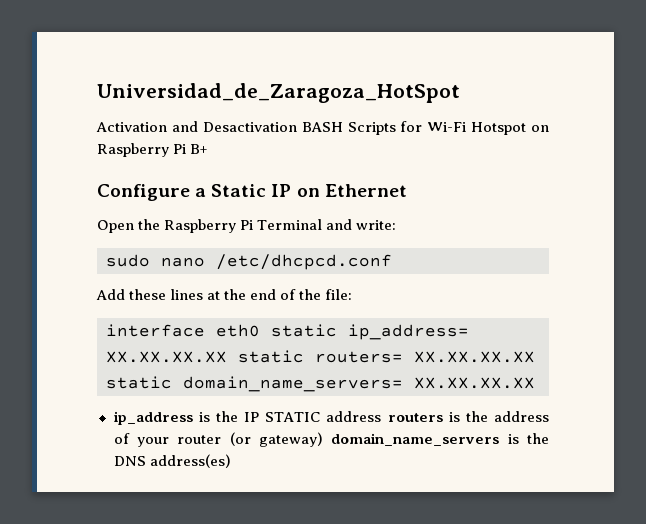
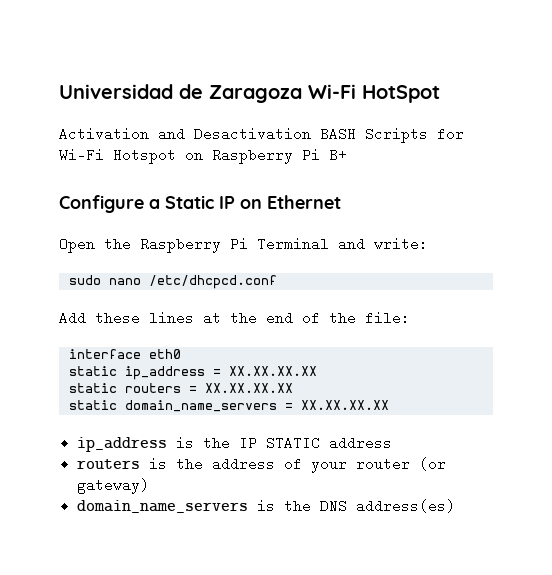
- Universidad_de_Zaragoza_HotSpot
+ Universidad de Zaragoza Wi-Fi HotSpot
- interface eth0 static ip_address= XX.XX.XX.XX static routers= XX.XX.XX.XX static domain_name_servers= XX.XX.XX.XX
+ interface eth0
+ static ip_address = XX.XX.XX.XX
+ static routers = XX.XX.XX.XX
+ static domain_name_servers = XX.XX.XX.XX
- ip_address is the IP STATIC address routers is the address of your router (or gateway) domain_name_servers is the DNS address(es)
+ ip_address is the IP STATIC address
+ routers is the address of your router (or gateway)
+ domain_name_servers is the DNS address(es)

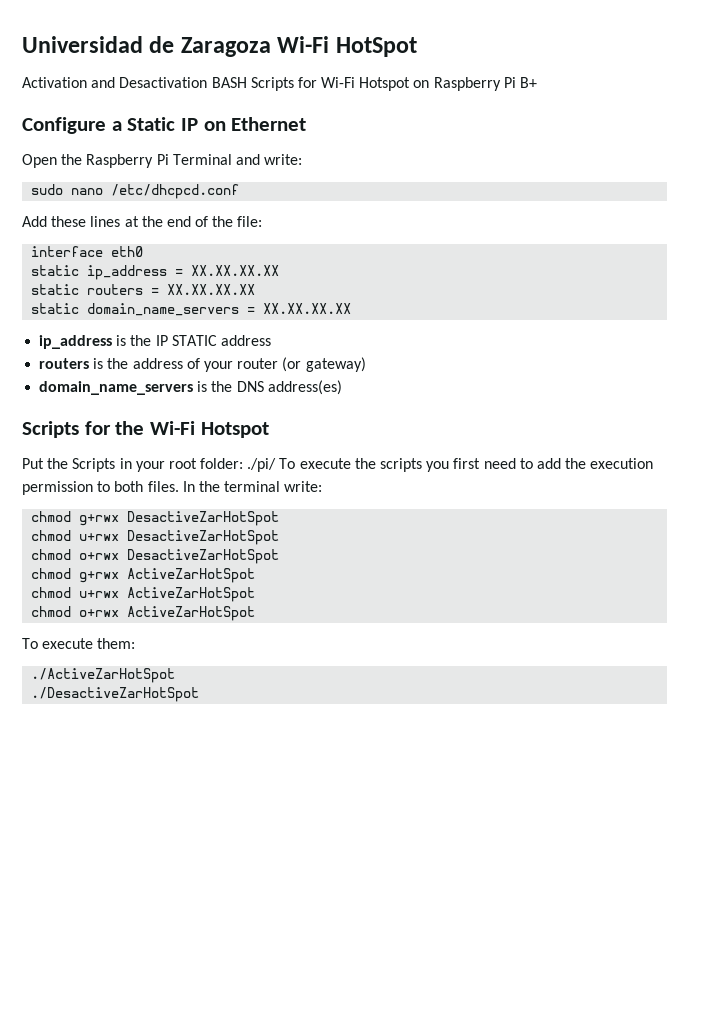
+ Scripts for the Wi-Fi Hotspot
+ Put the Scripts in your root folder: ./pi/ To execute the scripts you first need to add the execution permission to both files. In the terminal write:
+ chmod g+rwx DesactiveZarHotSpot
+ chmod u+rwx DesactiveZarHotSpot
+ chmod o+rwx DesactiveZarHotSpot
+ chmod g+rwx ActiveZarHotSpot
+ chmod u+rwx ActiveZarHotSpot
+ chmod o+rwx ActiveZarHotSpot
+ To execute them:
+ ./ActiveZarHotSpot
+ ./DesactiveZarHotSpot

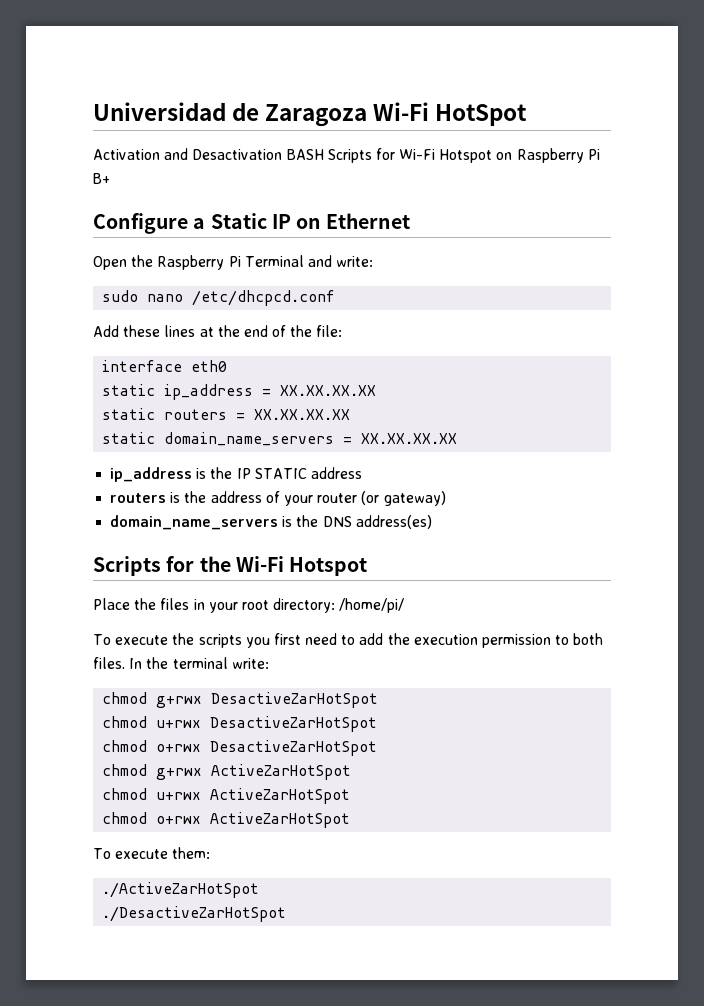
- Put the Scripts in your root folder: ./pi/ To execute the scripts you first need to add the execution permission to both files.
+ Place the files in your root directory: /home/pi/
+ To execute the scripts you first need to add the execution permission to both files.

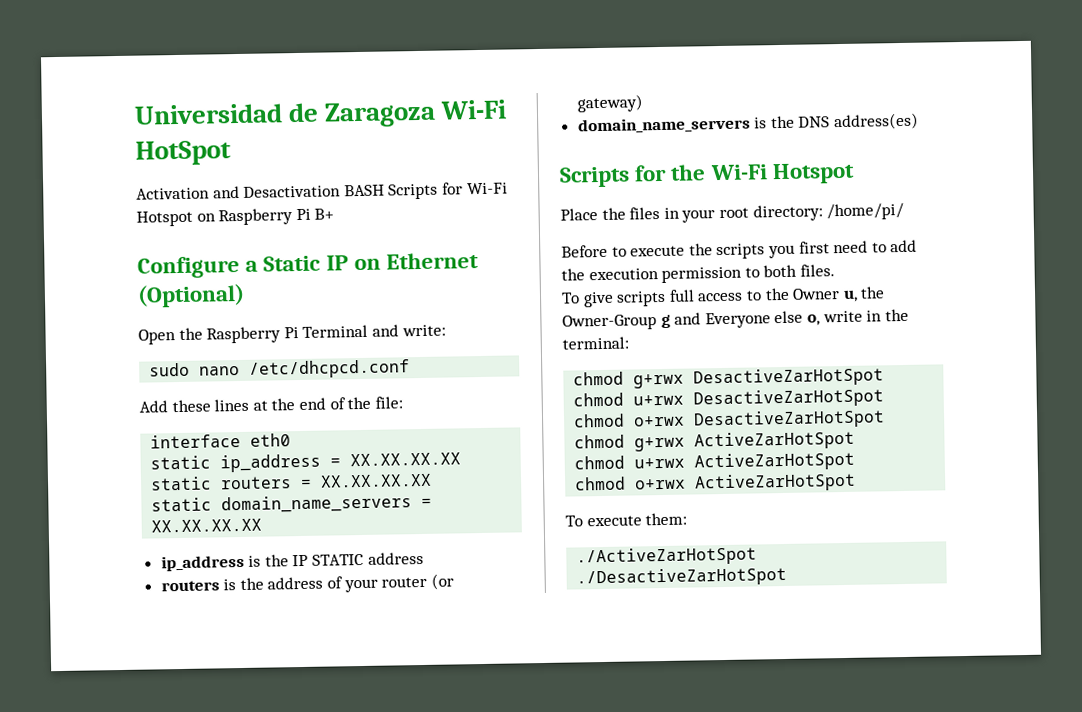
- Configure a Static IP on Ethernet
+ Configure a Static IP on Ethernet (Optional)
- To execute the scripts you first need to add the execution permission to both files. In the terminal write:
+ Before to execute the scripts you first need to add the execution permission to both files.
+ To give scripts full access to the Owner u, the Owner-Group g and Everyone else o, write in the terminal:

+ + + + +

INSTRUCTIONS FOR THE TASK ▸
From the line containing "chmod o+rwx DesactiveZarHotSpot" down to the end of the data above, reproduce each line exactly; no pictures.

EXPECTED OUTPUT ▸
+ chmod o+rwx DesactiveZarHotSpot
+ chmod g+rwx ActiveZarHotSpot
+ chmod u+rwx ActiveZarHotSpot
+ chmod o+rwx ActiveZarHotSpot
+ To execute them:
+ ./ActiveZarHotSpot
+ ./DesactiveZarHotSpot

- Put the Scripts in your root folder: ./pi/ To execute the scripts you first need to add the execution permission to both files.
+ Place the files in your root directory: /home/pi/
+ To execute the scripts you first need to add the execution permission to both files.

- Configure a Static IP on Ethernet
+ Configure a Static IP on Ethernet (Optional)
- To execute the scripts you first need to add the execution permission to both files. In the terminal write:
+ Before to execute the scripts you first need to add the execution permission to both files.
+ To give scripts full access to the Owner u, the Owner-Group g and Everyone else o, write in the terminal:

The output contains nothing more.